### YOUR TASK:
Look below for the lines from the one with "[62,819,168,838] CHF /" to the one with "[193,998,280,1013] Yesterday, 4pm", and copy exactly those lines, both ends included.

= = = = = = =

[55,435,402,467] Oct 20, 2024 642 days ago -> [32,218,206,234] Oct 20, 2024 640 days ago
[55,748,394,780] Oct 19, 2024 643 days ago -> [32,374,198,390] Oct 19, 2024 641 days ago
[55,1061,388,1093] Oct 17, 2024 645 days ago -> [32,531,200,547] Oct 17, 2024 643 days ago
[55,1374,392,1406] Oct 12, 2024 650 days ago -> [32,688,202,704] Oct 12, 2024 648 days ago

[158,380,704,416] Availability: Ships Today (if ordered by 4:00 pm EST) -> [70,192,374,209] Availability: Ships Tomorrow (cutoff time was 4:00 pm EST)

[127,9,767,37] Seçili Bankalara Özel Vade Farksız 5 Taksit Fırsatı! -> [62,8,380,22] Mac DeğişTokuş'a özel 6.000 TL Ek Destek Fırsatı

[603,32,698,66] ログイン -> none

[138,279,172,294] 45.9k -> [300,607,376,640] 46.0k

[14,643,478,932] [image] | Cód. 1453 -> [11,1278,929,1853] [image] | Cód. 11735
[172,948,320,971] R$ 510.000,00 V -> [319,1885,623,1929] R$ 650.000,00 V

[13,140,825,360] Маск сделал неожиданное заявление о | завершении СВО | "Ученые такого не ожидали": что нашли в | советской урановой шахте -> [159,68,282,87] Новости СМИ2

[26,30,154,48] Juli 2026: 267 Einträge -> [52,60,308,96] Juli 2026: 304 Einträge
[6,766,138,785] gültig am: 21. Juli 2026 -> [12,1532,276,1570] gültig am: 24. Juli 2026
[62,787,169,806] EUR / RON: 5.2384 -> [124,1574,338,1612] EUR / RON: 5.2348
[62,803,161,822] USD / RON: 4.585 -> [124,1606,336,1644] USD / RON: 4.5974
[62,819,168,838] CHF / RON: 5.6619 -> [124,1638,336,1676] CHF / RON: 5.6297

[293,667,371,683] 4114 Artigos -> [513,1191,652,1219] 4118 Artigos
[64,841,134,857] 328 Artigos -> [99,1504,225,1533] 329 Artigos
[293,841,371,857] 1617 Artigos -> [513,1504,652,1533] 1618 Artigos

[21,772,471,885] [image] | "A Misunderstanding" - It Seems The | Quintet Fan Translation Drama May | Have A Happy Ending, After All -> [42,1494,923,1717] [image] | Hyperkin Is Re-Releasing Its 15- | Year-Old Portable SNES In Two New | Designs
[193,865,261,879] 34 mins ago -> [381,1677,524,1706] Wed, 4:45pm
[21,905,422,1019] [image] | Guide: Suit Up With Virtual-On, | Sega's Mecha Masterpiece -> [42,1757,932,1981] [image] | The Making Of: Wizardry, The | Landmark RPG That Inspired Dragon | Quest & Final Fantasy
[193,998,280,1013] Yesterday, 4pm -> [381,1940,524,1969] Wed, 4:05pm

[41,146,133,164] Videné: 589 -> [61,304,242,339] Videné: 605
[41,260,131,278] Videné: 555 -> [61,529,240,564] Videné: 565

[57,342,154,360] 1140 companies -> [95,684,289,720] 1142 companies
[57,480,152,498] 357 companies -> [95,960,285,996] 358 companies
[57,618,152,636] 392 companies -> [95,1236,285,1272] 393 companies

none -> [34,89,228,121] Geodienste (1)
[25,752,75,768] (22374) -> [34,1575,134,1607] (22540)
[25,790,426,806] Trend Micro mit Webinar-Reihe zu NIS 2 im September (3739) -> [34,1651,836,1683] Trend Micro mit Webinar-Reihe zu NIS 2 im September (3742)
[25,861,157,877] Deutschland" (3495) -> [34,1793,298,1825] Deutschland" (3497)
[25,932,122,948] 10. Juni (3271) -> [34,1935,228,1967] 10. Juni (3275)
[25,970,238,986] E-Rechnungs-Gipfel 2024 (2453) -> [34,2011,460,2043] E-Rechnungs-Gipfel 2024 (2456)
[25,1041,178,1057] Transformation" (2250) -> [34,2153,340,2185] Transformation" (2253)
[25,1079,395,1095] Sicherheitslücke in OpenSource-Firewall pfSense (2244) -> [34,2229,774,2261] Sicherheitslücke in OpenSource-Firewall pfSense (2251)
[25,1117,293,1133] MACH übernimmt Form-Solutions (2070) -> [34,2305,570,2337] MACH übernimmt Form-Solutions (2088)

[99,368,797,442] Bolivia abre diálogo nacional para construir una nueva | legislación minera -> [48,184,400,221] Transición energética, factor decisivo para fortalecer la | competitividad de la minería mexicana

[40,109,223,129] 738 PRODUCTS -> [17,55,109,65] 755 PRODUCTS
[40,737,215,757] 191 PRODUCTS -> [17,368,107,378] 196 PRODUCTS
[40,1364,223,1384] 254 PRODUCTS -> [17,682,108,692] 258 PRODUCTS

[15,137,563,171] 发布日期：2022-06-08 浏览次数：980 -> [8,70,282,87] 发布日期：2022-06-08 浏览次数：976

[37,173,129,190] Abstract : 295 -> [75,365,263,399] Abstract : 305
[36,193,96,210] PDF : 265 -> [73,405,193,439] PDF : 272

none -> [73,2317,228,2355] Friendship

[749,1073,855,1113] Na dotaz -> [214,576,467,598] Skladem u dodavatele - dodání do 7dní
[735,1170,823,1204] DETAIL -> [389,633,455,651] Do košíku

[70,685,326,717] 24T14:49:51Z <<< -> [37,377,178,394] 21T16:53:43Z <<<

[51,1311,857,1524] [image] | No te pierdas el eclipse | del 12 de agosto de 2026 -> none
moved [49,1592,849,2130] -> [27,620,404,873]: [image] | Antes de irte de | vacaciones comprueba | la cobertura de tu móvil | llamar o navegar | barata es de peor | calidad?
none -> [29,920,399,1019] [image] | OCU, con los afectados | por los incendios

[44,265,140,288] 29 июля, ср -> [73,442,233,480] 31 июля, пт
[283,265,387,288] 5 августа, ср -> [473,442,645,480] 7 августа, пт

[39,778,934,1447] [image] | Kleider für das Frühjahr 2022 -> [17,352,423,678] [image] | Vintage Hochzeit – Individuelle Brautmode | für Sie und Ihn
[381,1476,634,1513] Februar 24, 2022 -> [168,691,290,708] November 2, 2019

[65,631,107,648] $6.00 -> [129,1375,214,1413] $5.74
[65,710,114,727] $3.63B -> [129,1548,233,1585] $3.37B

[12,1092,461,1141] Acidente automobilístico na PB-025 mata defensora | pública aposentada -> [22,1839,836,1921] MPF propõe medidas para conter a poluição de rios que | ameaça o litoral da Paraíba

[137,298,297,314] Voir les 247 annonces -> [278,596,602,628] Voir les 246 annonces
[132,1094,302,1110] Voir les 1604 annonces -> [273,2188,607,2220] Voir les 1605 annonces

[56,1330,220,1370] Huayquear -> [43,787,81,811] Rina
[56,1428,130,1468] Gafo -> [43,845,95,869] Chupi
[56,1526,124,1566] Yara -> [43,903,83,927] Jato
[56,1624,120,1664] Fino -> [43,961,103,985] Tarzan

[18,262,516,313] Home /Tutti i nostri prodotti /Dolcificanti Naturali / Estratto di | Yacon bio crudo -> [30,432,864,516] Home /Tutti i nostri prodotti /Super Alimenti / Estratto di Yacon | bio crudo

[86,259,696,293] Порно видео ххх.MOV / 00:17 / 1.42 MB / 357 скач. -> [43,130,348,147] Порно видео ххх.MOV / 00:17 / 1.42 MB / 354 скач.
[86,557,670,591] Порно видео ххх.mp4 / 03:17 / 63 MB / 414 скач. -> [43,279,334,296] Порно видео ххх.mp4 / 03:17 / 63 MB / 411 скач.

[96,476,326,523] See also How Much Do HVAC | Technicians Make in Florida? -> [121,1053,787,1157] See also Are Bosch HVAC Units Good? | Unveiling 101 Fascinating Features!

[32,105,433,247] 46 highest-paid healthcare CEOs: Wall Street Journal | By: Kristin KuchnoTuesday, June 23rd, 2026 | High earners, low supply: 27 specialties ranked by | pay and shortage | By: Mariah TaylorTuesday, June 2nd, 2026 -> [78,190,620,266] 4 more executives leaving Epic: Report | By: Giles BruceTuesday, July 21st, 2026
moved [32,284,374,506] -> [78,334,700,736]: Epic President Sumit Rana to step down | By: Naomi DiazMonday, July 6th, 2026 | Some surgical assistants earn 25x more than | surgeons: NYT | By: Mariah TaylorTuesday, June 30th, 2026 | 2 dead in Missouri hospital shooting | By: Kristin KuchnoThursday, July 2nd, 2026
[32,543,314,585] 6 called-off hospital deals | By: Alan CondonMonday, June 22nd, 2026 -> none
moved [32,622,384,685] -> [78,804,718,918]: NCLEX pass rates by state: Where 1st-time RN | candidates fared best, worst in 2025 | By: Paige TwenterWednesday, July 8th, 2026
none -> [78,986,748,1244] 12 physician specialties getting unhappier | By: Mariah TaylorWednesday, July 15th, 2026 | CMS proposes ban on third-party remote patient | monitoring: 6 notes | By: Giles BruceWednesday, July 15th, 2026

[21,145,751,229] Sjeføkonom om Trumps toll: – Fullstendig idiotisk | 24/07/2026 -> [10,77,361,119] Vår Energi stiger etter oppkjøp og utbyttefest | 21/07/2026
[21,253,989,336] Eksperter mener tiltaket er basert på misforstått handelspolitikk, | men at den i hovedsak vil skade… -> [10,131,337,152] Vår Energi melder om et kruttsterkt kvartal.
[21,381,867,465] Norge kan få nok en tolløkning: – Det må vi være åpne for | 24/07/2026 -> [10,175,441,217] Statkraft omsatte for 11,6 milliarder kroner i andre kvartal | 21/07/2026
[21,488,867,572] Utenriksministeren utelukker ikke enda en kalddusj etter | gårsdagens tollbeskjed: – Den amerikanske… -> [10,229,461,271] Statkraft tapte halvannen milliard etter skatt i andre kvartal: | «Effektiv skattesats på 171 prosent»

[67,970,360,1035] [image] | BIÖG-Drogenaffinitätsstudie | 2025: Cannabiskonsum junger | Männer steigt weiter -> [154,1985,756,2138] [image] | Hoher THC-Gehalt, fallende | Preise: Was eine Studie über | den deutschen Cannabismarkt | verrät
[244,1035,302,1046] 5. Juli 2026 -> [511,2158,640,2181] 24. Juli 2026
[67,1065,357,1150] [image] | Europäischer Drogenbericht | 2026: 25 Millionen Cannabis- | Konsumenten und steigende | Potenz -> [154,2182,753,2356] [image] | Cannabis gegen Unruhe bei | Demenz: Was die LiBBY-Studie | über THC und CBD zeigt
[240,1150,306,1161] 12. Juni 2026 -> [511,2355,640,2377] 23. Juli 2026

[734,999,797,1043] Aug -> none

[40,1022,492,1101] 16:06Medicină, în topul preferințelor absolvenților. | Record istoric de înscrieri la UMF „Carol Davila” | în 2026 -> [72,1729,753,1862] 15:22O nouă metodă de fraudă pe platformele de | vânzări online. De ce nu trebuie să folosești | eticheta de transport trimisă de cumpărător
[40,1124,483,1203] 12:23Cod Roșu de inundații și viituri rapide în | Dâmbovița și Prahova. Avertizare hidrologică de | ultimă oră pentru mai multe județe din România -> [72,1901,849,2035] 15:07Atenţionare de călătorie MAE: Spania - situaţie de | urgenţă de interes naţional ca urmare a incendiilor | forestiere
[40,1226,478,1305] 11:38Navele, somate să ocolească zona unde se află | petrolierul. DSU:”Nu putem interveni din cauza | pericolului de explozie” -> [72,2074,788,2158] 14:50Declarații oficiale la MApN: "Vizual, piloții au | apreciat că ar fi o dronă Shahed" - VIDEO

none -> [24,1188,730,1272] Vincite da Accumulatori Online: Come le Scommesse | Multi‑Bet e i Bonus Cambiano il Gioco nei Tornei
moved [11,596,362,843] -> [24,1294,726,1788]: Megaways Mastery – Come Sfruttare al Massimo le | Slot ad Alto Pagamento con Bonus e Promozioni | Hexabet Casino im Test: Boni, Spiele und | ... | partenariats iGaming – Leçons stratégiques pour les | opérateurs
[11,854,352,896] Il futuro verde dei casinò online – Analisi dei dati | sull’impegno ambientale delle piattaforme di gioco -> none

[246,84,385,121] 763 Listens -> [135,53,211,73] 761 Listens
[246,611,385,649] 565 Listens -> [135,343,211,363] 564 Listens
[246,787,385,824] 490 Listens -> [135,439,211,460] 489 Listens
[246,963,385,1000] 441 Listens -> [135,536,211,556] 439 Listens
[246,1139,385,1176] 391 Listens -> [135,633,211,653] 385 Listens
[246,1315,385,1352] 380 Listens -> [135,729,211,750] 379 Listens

= = = = = = =

### OUTPUT FOR THIS EXERCISE:
[62,819,168,838] CHF / RON: 5.6619 -> [124,1638,336,1676] CHF / RON: 5.6297

[293,667,371,683] 4114 Artigos -> [513,1191,652,1219] 4118 Artigos
[64,841,134,857] 328 Artigos -> [99,1504,225,1533] 329 Artigos
[293,841,371,857] 1617 Artigos -> [513,1504,652,1533] 1618 Artigos

[21,772,471,885] [image] | "A Misunderstanding" - It Seems The | Quintet Fan Translation Drama May | Have A Happy Ending, After All -> [42,1494,923,1717] [image] | Hyperkin Is Re-Releasing Its 15- | Year-Old Portable SNES In Two New | Designs
[193,865,261,879] 34 mins ago -> [381,1677,524,1706] Wed, 4:45pm
[21,905,422,1019] [image] | Guide: Suit Up With Virtual-On, | Sega's Mecha Masterpiece -> [42,1757,932,1981] [image] | The Making Of: Wizardry, The | Landmark RPG That Inspired Dragon | Quest & Final Fantasy
[193,998,280,1013] Yesterday, 4pm -> [381,1940,524,1969] Wed, 4:05pm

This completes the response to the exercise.